Thanks to both quarantine cutbacks and stimulus distributions, the average American suddenly had a lot more money to spend than usual. From spring 2020 through the summer of 2021, Americans socked up $2.1 trillion in excess savings compared to pre-pandemic trends. As social restrictions eased, those consumers were eager to spend their money rapidly; from September 2021 to June 2023, Americans spent $1.9 trillion more than expected, based on the pre-pandemic trend line. Soon after all that spending, those stockpiles of cash have begun to run low.
Today, the grocery industry is stagnating in a period marked by prolonged lack of growth.
Additional figures support the idea that cash reserves are low and Americans are getting pickier about their spending. The data shown below from the Bureau of Economic Analysis and the Census Bureau outlines retail sales per person since 2018.
In analyzing this chart, we can see that there have been four distinct periods of spending over the last five-plus years:
That final period is most important for grocery retailers to consider. Monthly grocery revenue in 2023 ended about the same way it started — but just because shoppers spent the same amount as they did last year does not mean that they’re behaving the same way. In fact, other evidence points to consumers changing their behavior to pursue more cost-effective alternatives.
Consumer research firm Circana recently released a report that indicates that grocers are seeing higher foot traffic but lower unit volume as consumers trade down in the search for bargains. The report states that 94% of consumers are still concerned about food cost inflation; furthermore, 53% actively look for sales, and 46% are cutting back on non-essentials.
Independent and regional grocers are facing increased competition from all sides — national retailers and big-box chains have continually expanded, while dollar stores have increased their grocery product mix, including more fresh items.
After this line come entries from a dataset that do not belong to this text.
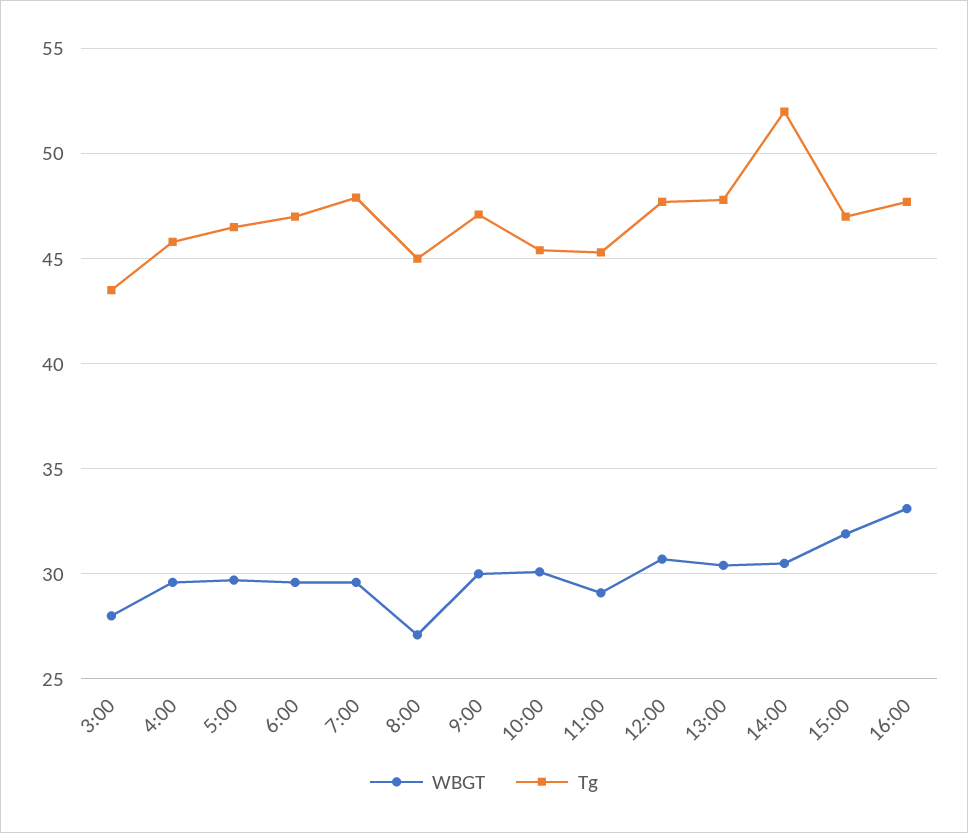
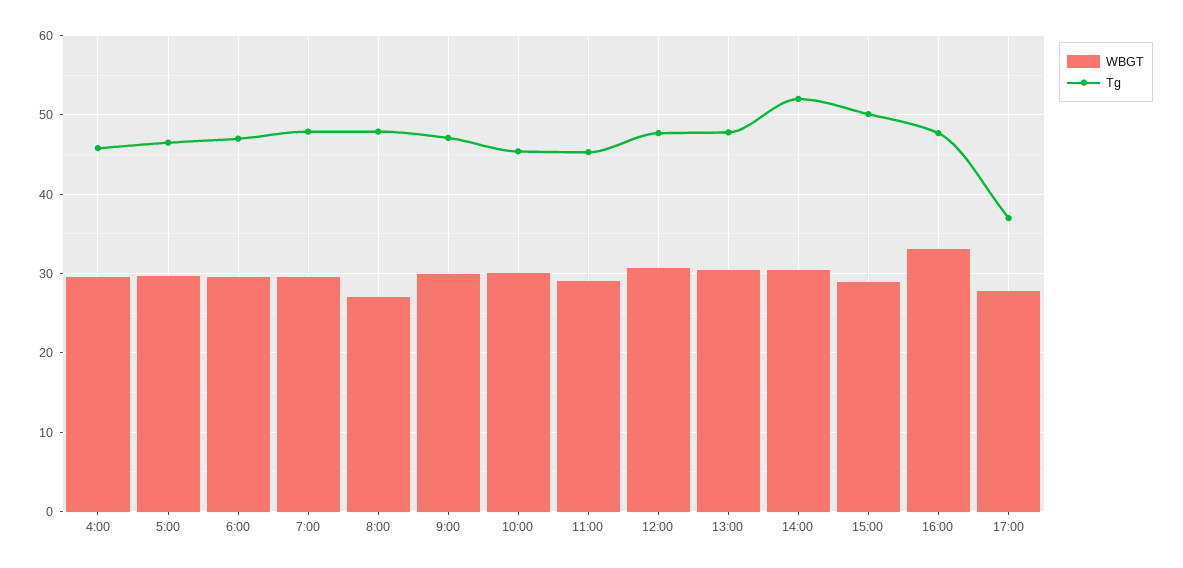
WBGT, 3:00: 28 -> none
Tg, 3:00: 43.5 -> none
Tg, 8:00: 45 -> 48
WBGT, 15:00: 32 -> 29
Tg, 15:00: 47 -> 50
WBGT, 17:00: none -> 28
Tg, 17:00: none -> 37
The increase in options means that cost-conscious customers can compare prices across a wide variety of stores and shift their share-of-basket to lower-cost alternatives. Data shows that the average grocery shopper does just that, visiting up to five banners per month.
Perhaps the most surprising part of this value-seeking shift is being driven by high-earning customers, many of whom have household incomes well above six figures. A number of retailers saw impressive growth coming from this bracket of shoppers.
“We’re gaining share across income cohorts, including at the higher end,” said Walmart CEO Doug McMillon in a recent conference call with analysts. Walmart’s CFO, John David Rainey, recently confirmed that households making more than $100,000 make up a large portion of the retailer’s growth. And Walmart is not alone — representatives from Dollar Tree and Aldi shared similar sentiments in 2023.
Given consumers’ price sensitivity, grocers are limited in how much they can raise their prices without encouraging even more shoppers to compare items across stores. Upside data shows this is where grocers and restaurants diverged in 2023 — whereas restaurants continuously raised menu prices, grocery prices are relatively flat.
At the same time, most grocers are not in position to lower their prices, either.
Consider the below graph, which plots the changes in the Producer Price Index (PPI) for supermarkets and the Consumer Price Index (CPI) for groceries since December 2021. In effect, the PPI represents the purchasing costs the grocer pays, and the CPI measures how much consumers pay at the grocery store.
From January to July 2022, the PPI and CPI increased at similar rates, but since that point, the two figures diverged and remained apart. As of December 2023, the PPI and CPI were still a full 7.6 percentage points different.
When the PPI is higher than the CPI, grocery stores face costs that are increasing faster than the prices they charge shoppers. Grocers face a difficult challenge in this situation: Hold or lower prices, and the gap grows wider; raise prices, and consumers abandon your store for cheaper options.
How can grocers close the gap created by rising costs when price changes are out of the question?
Since they can’t decrease prices or compete on higher-quality offerings in the same way that restaurants can, thousands of grocers are turning to Upside to profitably grow unit sales. Upside’s personalized, relevant cash back offers provide a scalable way for grocers to acquire and retain customers.
Grocers that join the Upside platform can see up to 2,000 additional transactions per location, per month… without adding to operating costs or changing anything about the way they operate. In fact one grocer achieved a consistent incremental sales lift of nearly 2% with Upside, thanks to:
Curious to learn more? Reach out to our team of industry experts for a personalized consultation.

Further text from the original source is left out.